▶ [What to produce] Review the material line by line. Identify and copy every line that contains the string "Bottom".

━━━━━━━━━━

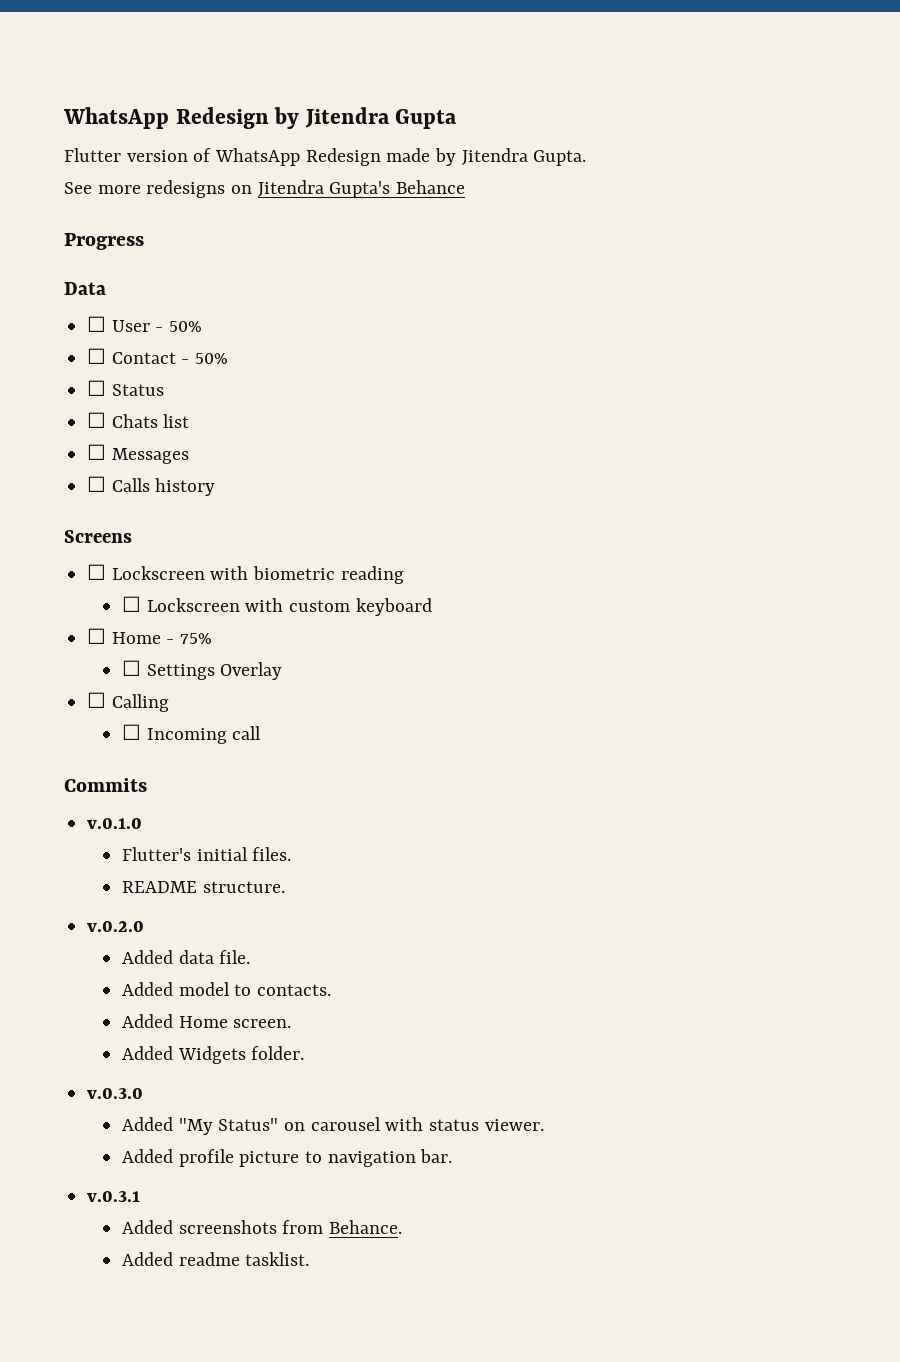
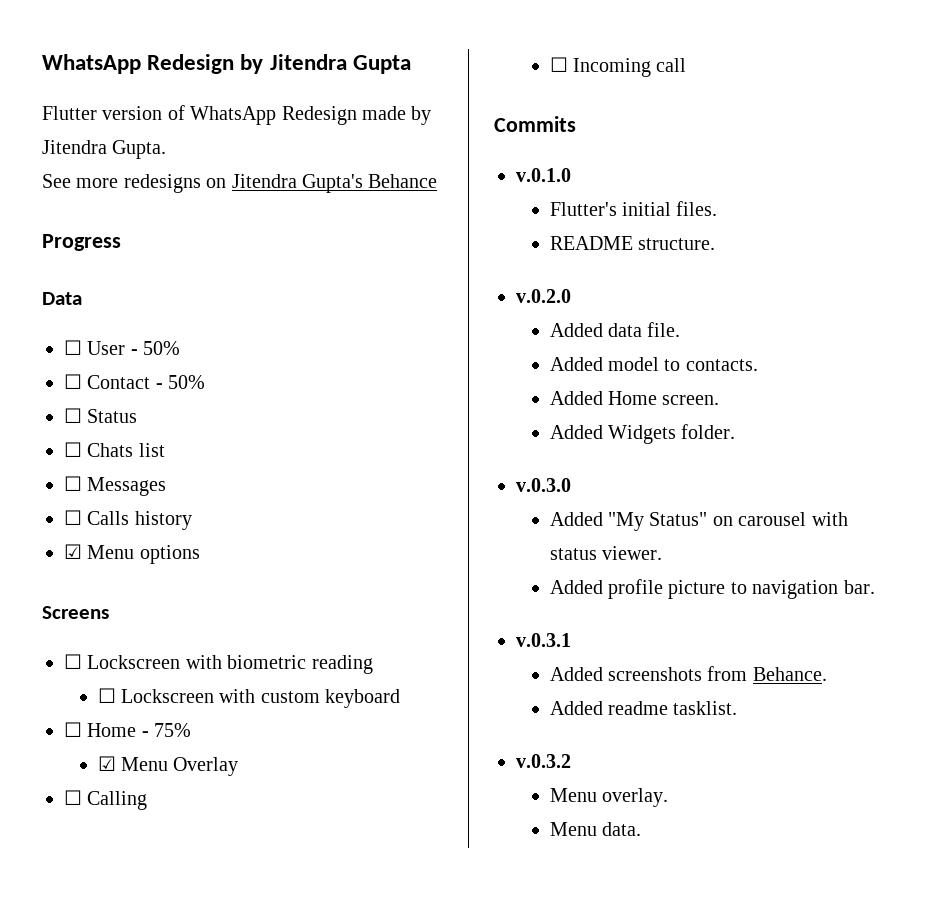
(216, 487) none -> [64,544,200,564] // ☑ Menu options
[122,660,215,680] ☐ Settings -> [97,756,168,771] ☑ Menu
(310, 1259) none -> [516,754,571,768] [549,788,668,807] [549,822,641,836] // v.0.3.2 // Menu overlay. // Menu data.

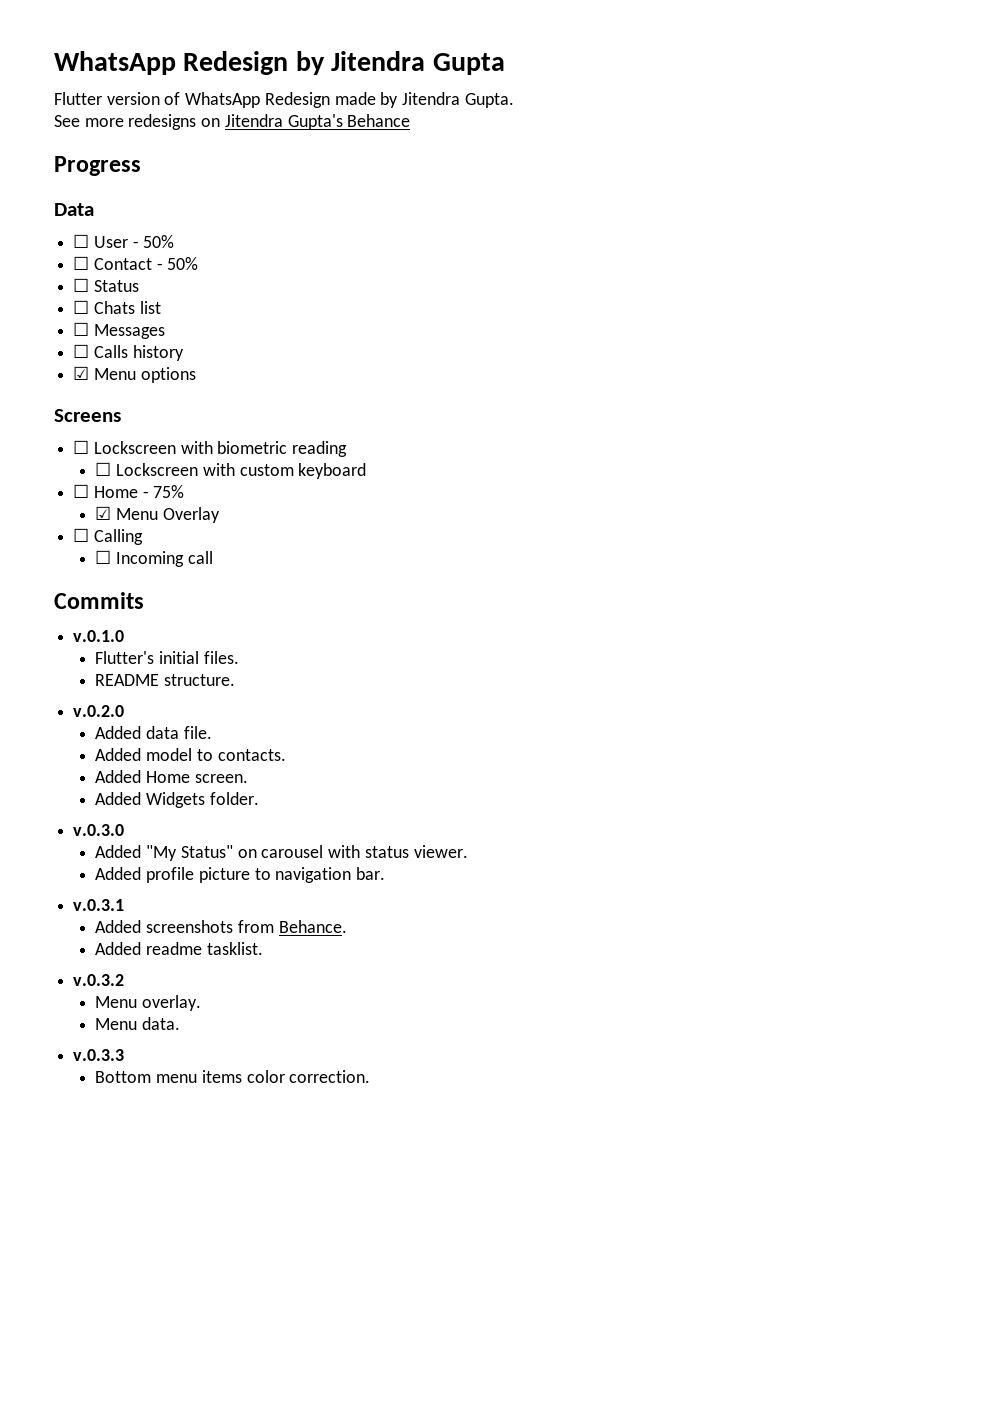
(641, 829) none -> [73,1049,125,1061] [95,1070,371,1083] // v.0.3.3 // Bottom menu items color correction.

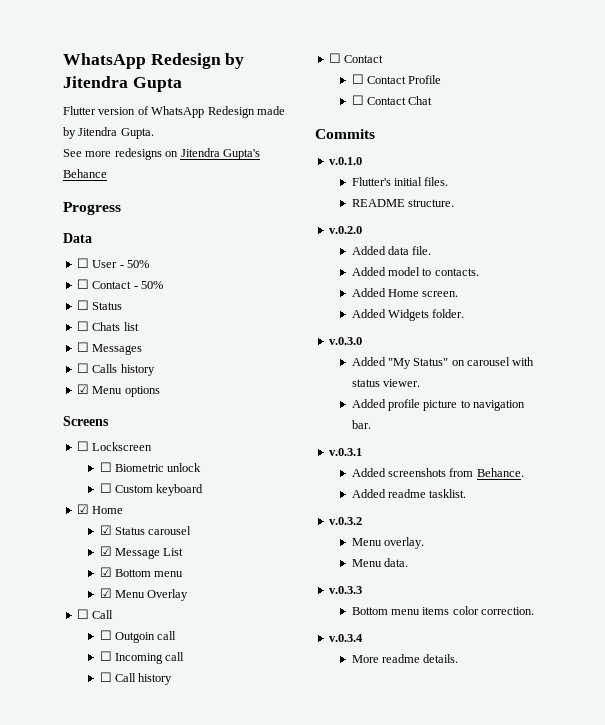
[180,441,348,457] [95,462,294,476] with biometric reading // ☐ Lockscreen with custom -> [99,462,202,472] [99,483,153,493] // ☐ Biometric unlock // ☐ Custom
[73,484,185,498] ☐ Home - 75% -> [76,504,124,514] [99,525,192,535] [99,546,184,559] [99,567,184,577] ☑ Home // ☑ Status carousel // ☑ Message List // ☑ Bottom menu
[93,529,143,545] Calling -> [92,610,114,619] [99,630,177,643] Call // ☐ Outgoin call
(213, 557) none -> [99,672,173,685] [328,53,384,63] [351,74,442,84] [351,95,433,105] // ☐ Call history // ☐ Contact // ☐ Contact Profile // ☐ Contact Chat
(371, 1076) none -> [328,634,363,642] [351,654,459,663] // v.0.3.4 // More readme details.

━━━━━━━━━━

▶ [Finished task]
(641, 829) none -> [73,1049,125,1061] [95,1070,371,1083] // v.0.3.3 // Bottom menu items color correction.
[73,484,185,498] ☐ Home - 75% -> [76,504,124,514] [99,525,192,535] [99,546,184,559] [99,567,184,577] ☑ Home // ☑ Status carousel // ☑ Message List // ☑ Bottom menu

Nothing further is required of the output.